My weekly Law Bytes column (Toronto Star version, freely available version, BBC version) examines the U.S. Department of Justice’s demand for search data from the world’s leading search engines. I argue that while much of the focus has been on the privacy implications of the USDOJ request, the story highlights a much bigger issue – the significant risks and rewards that arise from retaining enormous amounts of data.
The authorities’ initial data request was stunning for its sheer breadth. The USDOJ requested all web addresses (URLs) contained in the Google database as well as a record of "all queries that have been entered into your company’ s search engine between June 1, 2005 and July 31, 2005." In other words, it wanted a list chronicling every website in Google database along with literally every search request over a two-month period. When it faced resistance, the USDOJ agreed to a narrower request that included a random sample of one million web addresses as well as a list of every search string during a one-week period.
Although none of this data relates to a specific individual – it covers hundreds of millions of Internet users – the request has still produced a chilling effect as many begin to question whether search requests thought to be anonymous could ultimately be tracked back to them.
In a broader context, the demand also highlights the growing challenge associated with data retention. All companies, particularly those operating online, recognize the value of retaining information about their users. Some information is essential to providing customer service, while other data can be used to provide users with a customized experience by eliminating the need to re-enter passwords, automatically posting relevant content, or sending permission-based email marketing that accurately reflects the users’ interests. The value of information extends beyond personal data. Once aggregated, retailers can spot trends among demographic groups, ISPs can gauge usage patterns, and search engines can identify what is on the minds of the world’ s Internet users.
Given its value, it comes as little surprise to find that companies retain such data for lengthy periods, using sophisticated data mining technologies to analyze the information. While these previous examples illustrate the rewards of data retention (which benefit both companies and their customers), significant risks also exist.

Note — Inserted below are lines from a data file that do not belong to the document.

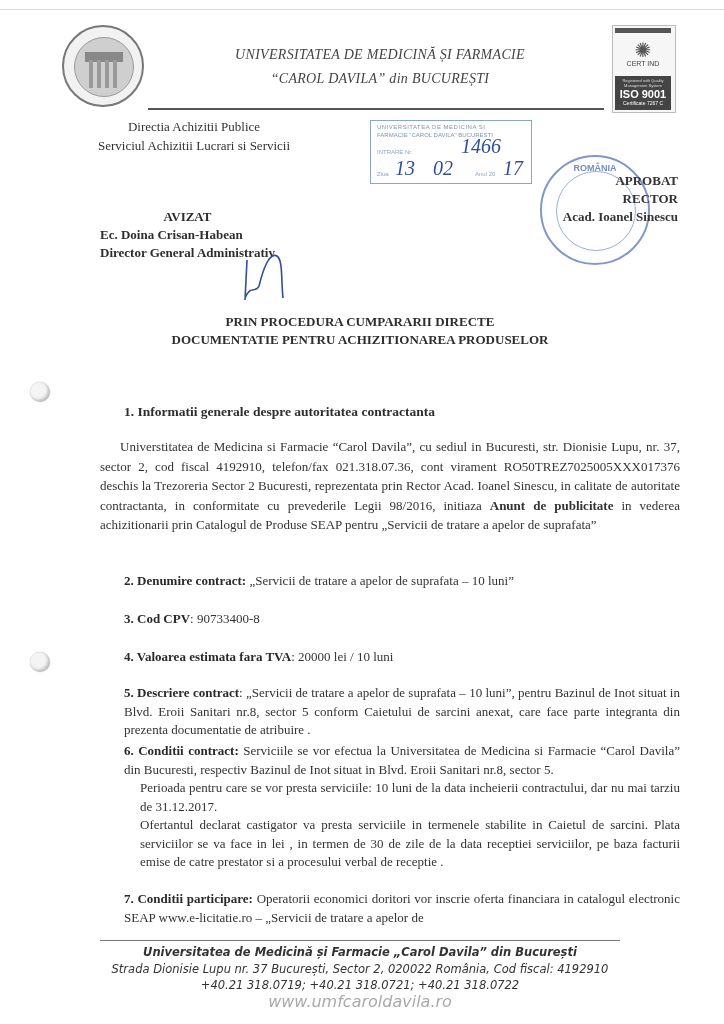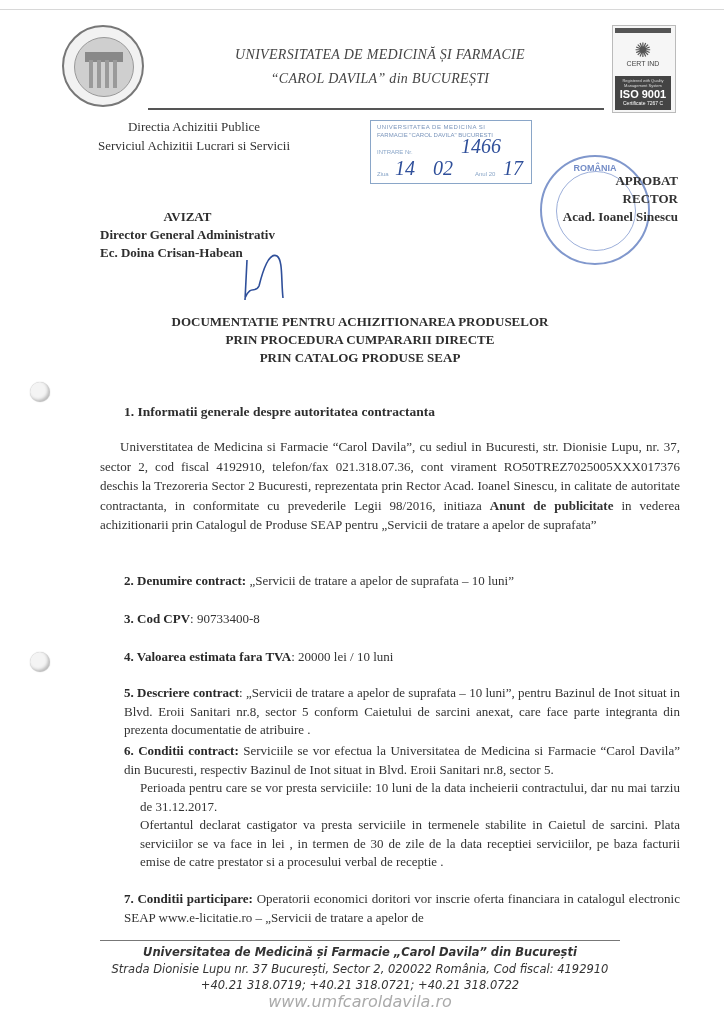--- a/index.html
+++ b/index.html
@@ -107,7 +107,7 @@
   <span class="lbl" style="left:6px; top:28px;">INTRARE Nr.</span>
   <span class="hw" style="left:90px; top:14px;">1466</span>
   <span class="lbl" style="left:6px; top:50px;">Ziua</span>
-  <span class="hw" style="left:24px; top:36px;">14</span>
+  <span class="hw" style="left:24px; top:36px;">13</span>
   <span class="hw" style="left:62px; top:36px;">02</span>
   <span class="lbl" style="left:104px; top:50px;">Anul 20</span>
   <span class="hw" style="left:132px; top:36px;">17</span>

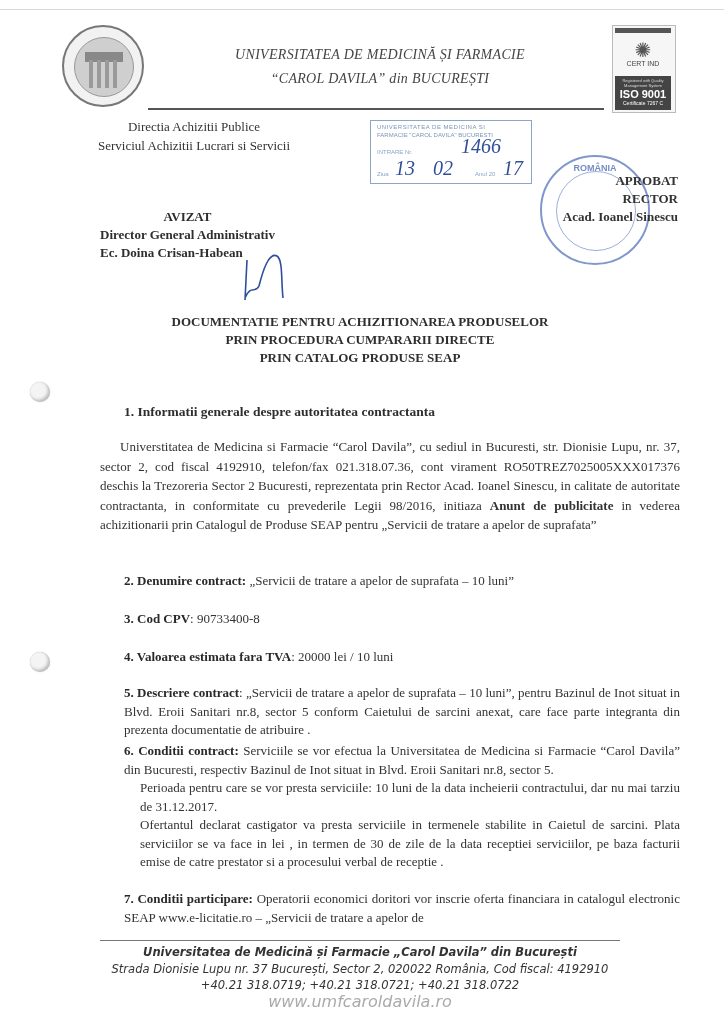--- a/index.html
+++ b/index.html
@@ -126,8 +126,8 @@
 
 <div class="abs avizat">
   <div class="c">AVIZAT</div>
+  <div>Ec. Doina Crisan-Habean</div>
   <div>Director General Administrativ</div>
-  <div>Ec. Doina Crisan-Habean</div>
 </div>
 
 <svg class="abs sig" viewBox="0 0 60 60">

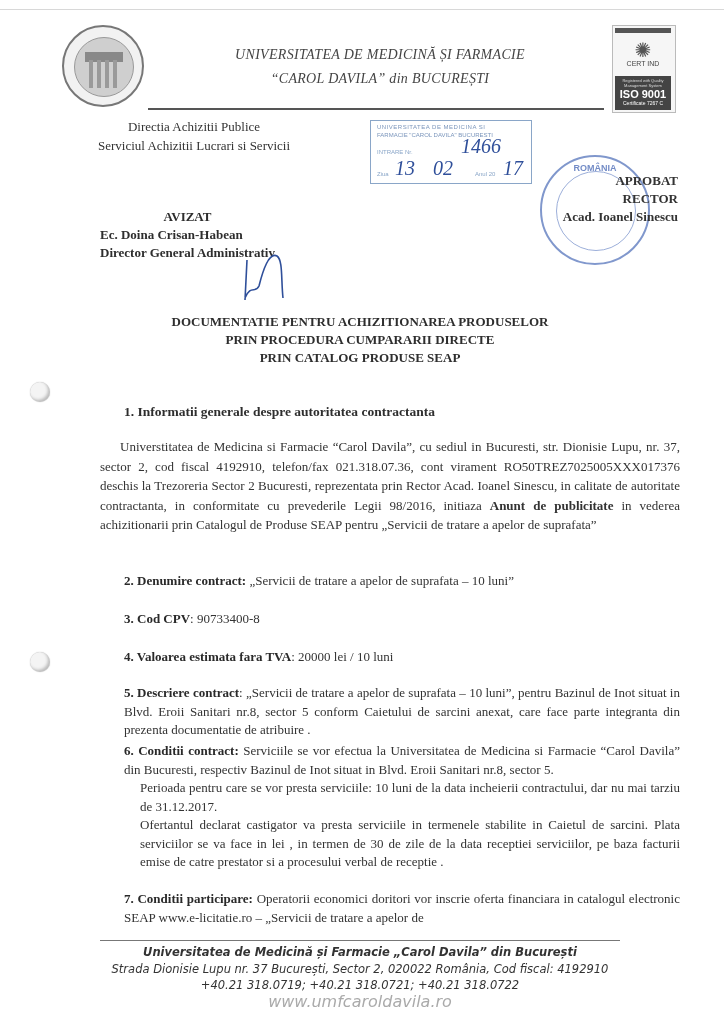--- a/index.html
+++ b/index.html
@@ -135,8 +135,8 @@
 </svg>
 
 <div class="abs doc-title">
+  <div>PRIN PROCEDURA CUMPARARII DIRECTE</div>
   <div>DOCUMENTATIE PENTRU ACHIZITIONAREA PRODUSELOR</div>
-  <div>PRIN PROCEDURA CUMPARARII DIRECTE</div>
   <div>PRIN CATALOG PRODUSE SEAP</div>
 </div>
 

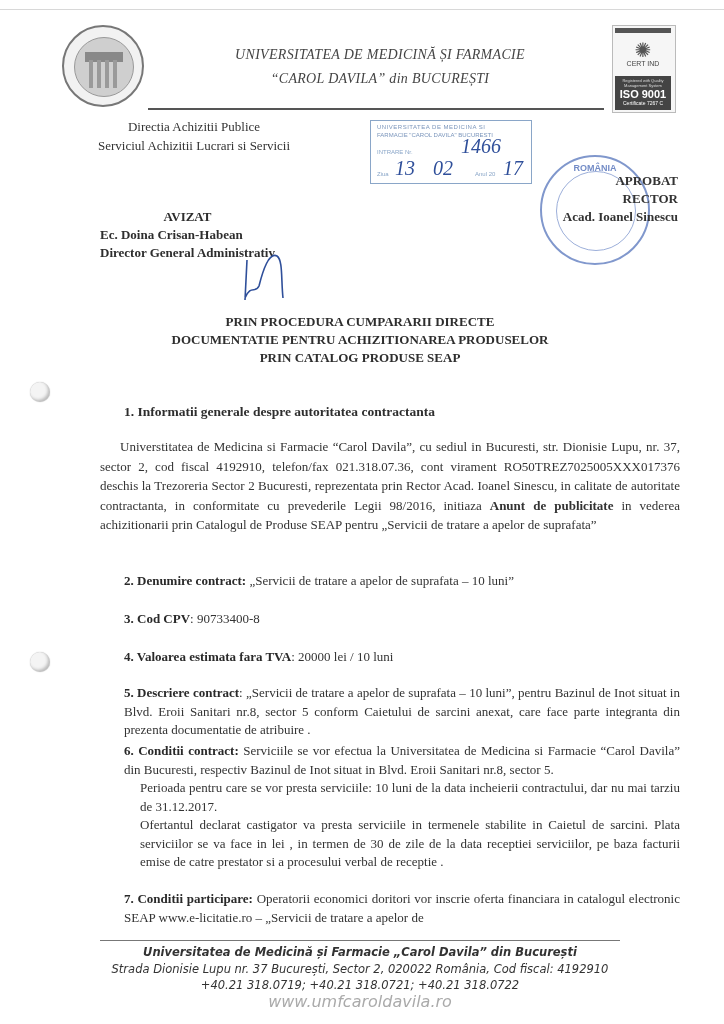--- a/index.html
+++ b/index.html
@@ -137,7 +137,6 @@
 <div class="abs doc-title">
   <div>PRIN PROCEDURA CUMPARARII DIRECTE</div>
   <div>DOCUMENTATIE PENTRU ACHIZITIONAREA PRODUSELOR</div>
-  <div>PRIN CATALOG PRODUSE SEAP</div>
 </div>
 
 <div class="abs hole" style="left:30px; top:382px;"></div>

The same data can be mined for purposes that extend far beyond the reasons for which it was initially provided. The Google case provides a classic illustration in this regard as mere search terms take on a new significance in the hands of Department of Justice lawyers. Some data is not consciously provided at all – it is simply gathered automatically with little thought given to its potential uses. For example, private parties may demand ISP server logs that are generated automatically to assist with new defamation or copyright lawsuits. One of the biggest risks associated with data retention comes not from requests that proceed through the legal system, but from security vulnerabilities that puts sensitive data into the hands of hackers. Last year, more than 50 million people in North America received notifications that their personal information had been placed at risk due to a security breach.
While Canadian privacy law establishes general obligations on data retention and destruction, there are few clear legal obligations to either retain or destroy information. In light of recent events, it is time to search for some solutions.